Effect of hypoxia/aglycemia episodes on excitatory postsynaptic currents (EPSC) evoked in pyramidal neurons of the rat hippocampalCA1 area by electrical stimulation of Schaffer collaterals was studied using voltage-clamp and intracellular perfusion techniques. By 60–80 min after a 10-min-long hypoxia/aglycemia episode, the EPSC amplitude increased and the EPSC decay was considerably slowed down, if compared with control. In contrast to control conditions, under which EPSC decay kinetics did not depend on the stimulus strength, hypoxia/aglycemia was followed by slowing down of the EPSC decay when stimulus intensity increased.
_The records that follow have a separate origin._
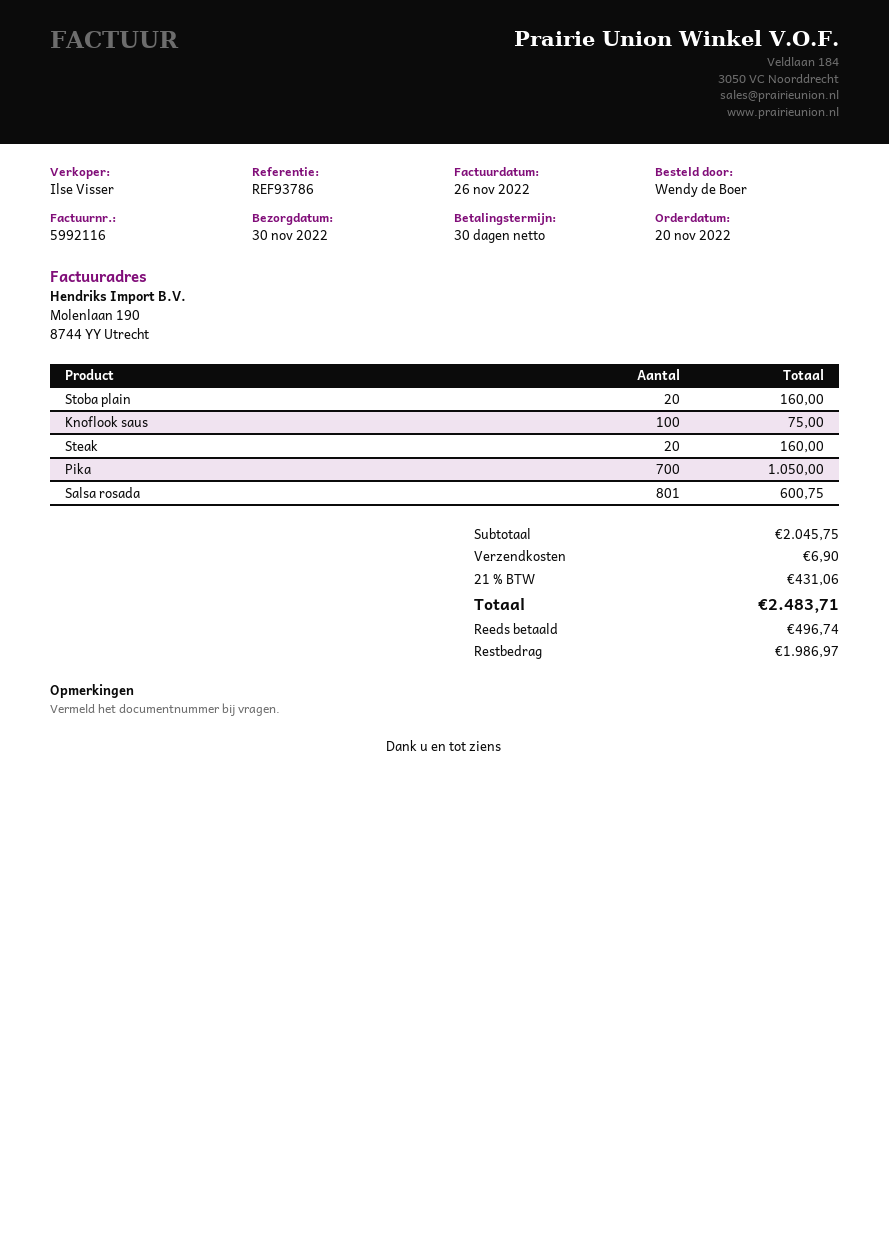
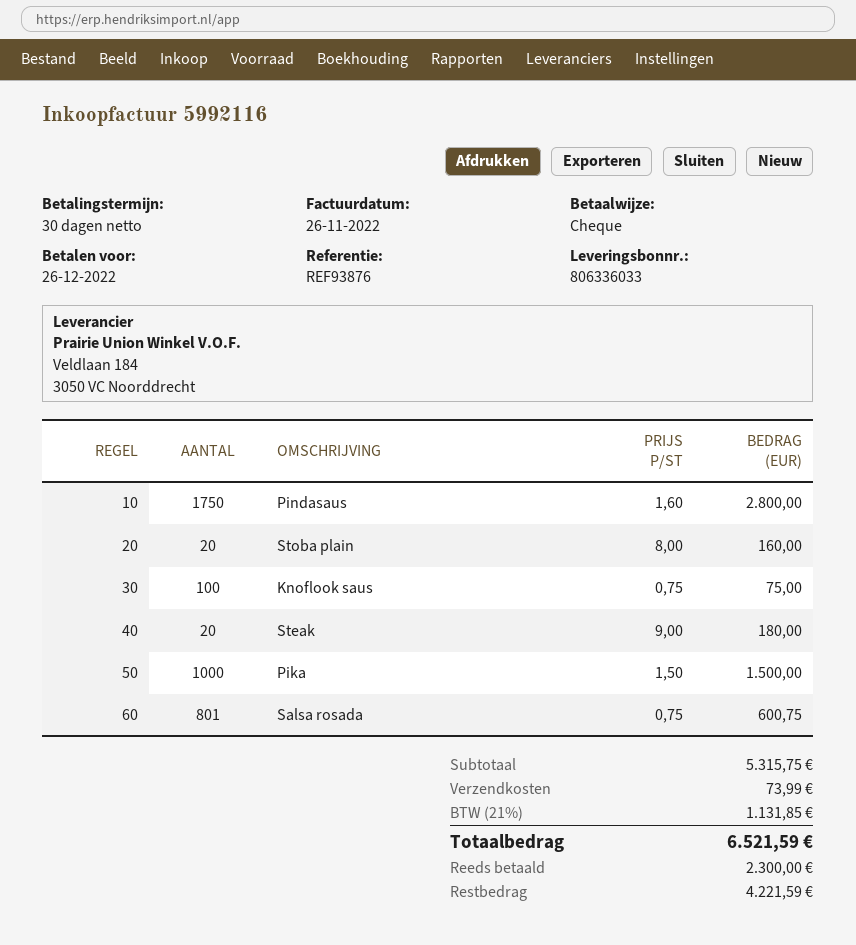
reference: REF93786 -> REF93876
Steak: 20 for 160.00 -> 20 for 180.00
Pika: 700 for 1050.00 -> 1000 for 1500.00
Pindasaus: none -> 1750 for 2800.00
subtotal: 2045.75 -> 5315.75
shipping: 6.90 -> 73.99
tax: 21% = 431.06 -> 21% = 1131.85
total: 2483.71 -> 6521.59
deposit: 496.74 -> 2300.00
balance: 1986.97 -> 4221.59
The stimulus-dependent posthypoxic “slow” EPSC component was depressed both by D-(−)-2-amino-5-phosphonovaleric acid, an NMDA receptor blocker, and by 6-cyano-7-nitroquinoline-2,3-dion, a non-NMDA receptor blocker, which suggested possible polysynaptic origin of the above EPSC component. We suggest that short-term hypoxia/aglycemia transforms into an active state the NMDA receptors in the synapses of excitatory reccurrent collaterals of theCA1 hippocampal area, which had not functioned before. An increase in the intracellular calcium concentration from 1.5 to 5.0 mM resulted in the effect similar to that produced by hypoxia/aglycemia, which suggests that calcium channels play an important role in the mechanisms responsible for hypoxia-related activation of “silent” NMDA receptors.